Extracted entries Block Start

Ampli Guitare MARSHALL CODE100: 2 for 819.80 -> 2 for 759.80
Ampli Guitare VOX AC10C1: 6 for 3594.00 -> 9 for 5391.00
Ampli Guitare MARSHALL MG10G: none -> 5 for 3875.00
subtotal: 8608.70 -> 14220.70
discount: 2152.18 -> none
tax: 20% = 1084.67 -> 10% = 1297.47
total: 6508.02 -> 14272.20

Extracted entries Block End
Extracted entries Block Start

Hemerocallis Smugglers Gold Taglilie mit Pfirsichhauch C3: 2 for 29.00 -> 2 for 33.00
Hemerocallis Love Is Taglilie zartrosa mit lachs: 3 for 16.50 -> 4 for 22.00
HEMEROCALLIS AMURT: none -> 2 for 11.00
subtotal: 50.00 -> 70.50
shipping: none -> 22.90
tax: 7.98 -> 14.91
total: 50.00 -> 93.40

Extracted entries Block End
Extracted entries Block Start

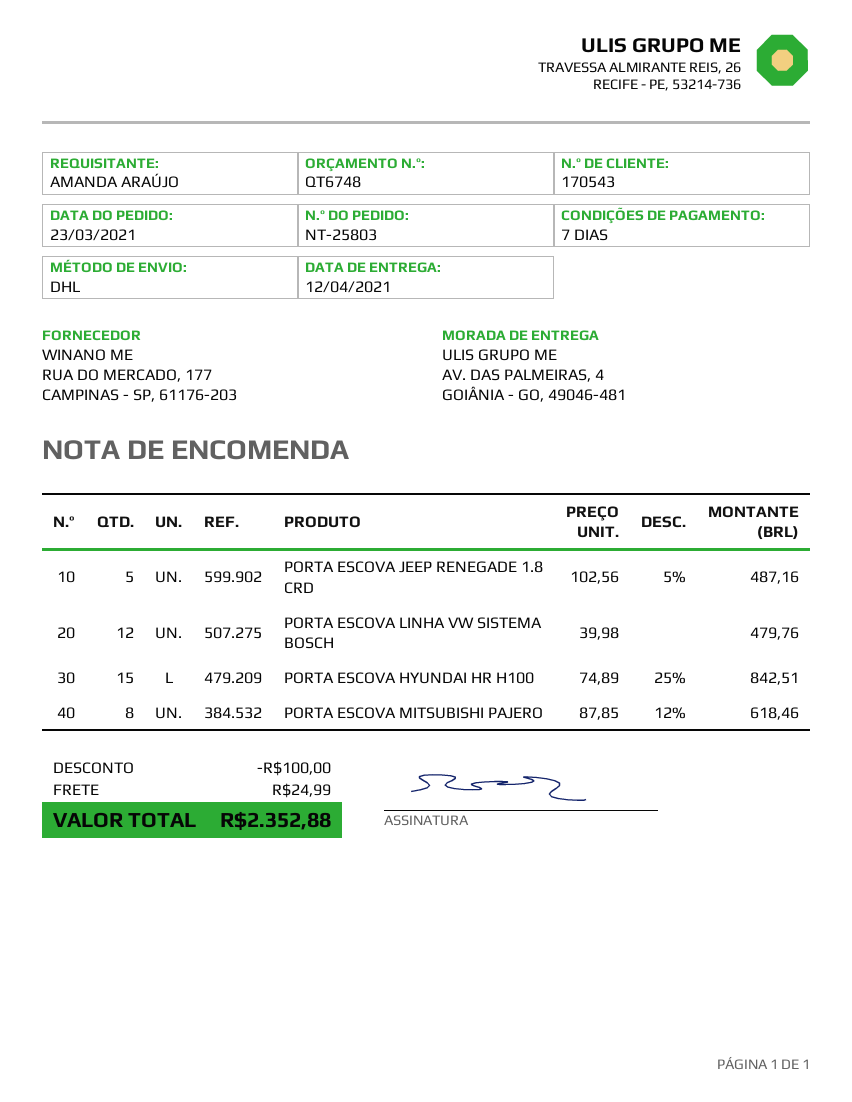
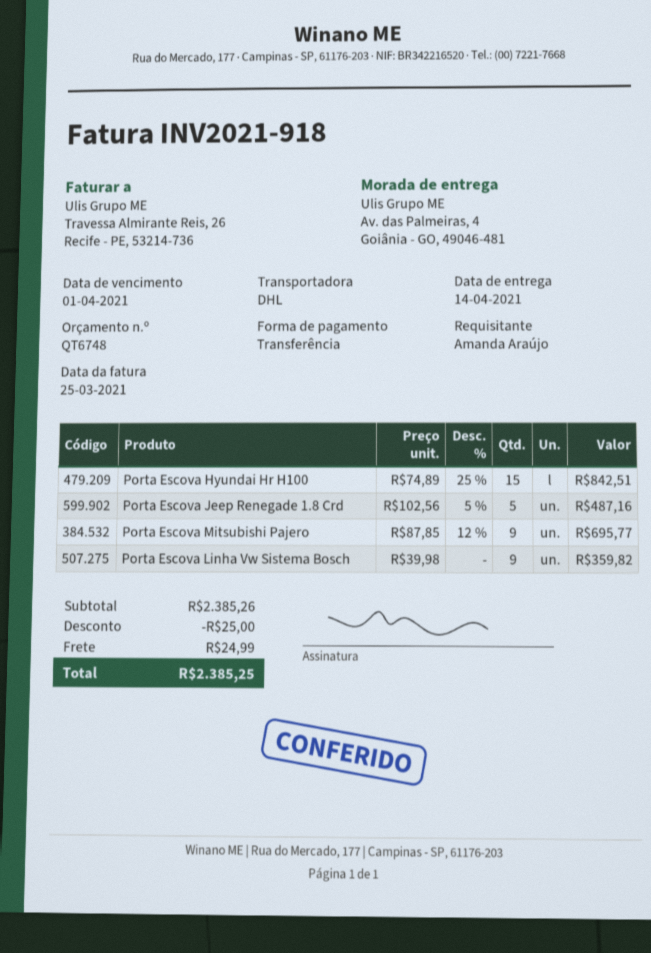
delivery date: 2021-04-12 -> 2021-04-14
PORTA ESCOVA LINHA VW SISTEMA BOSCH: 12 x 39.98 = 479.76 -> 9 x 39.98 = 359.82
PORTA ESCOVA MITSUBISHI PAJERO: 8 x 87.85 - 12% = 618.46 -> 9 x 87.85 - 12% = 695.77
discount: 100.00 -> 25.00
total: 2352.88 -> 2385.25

Extracted entries Block End

_Problem statement_.
All lines above from the one containing "Ampli Guitare MARSHALL CODE100: 2" to the one containing "total: 6508.02 -> 14272.20" must be repeated exactly, both lines included, and no others.

_Completed exercise_.
Ampli Guitare MARSHALL CODE100: 2 for 819.80 -> 2 for 759.80
Ampli Guitare VOX AC10C1: 6 for 3594.00 -> 9 for 5391.00
Ampli Guitare MARSHALL MG10G: none -> 5 for 3875.00
subtotal: 8608.70 -> 14220.70
discount: 2152.18 -> none
tax: 20% = 1084.67 -> 10% = 1297.47
total: 6508.02 -> 14272.20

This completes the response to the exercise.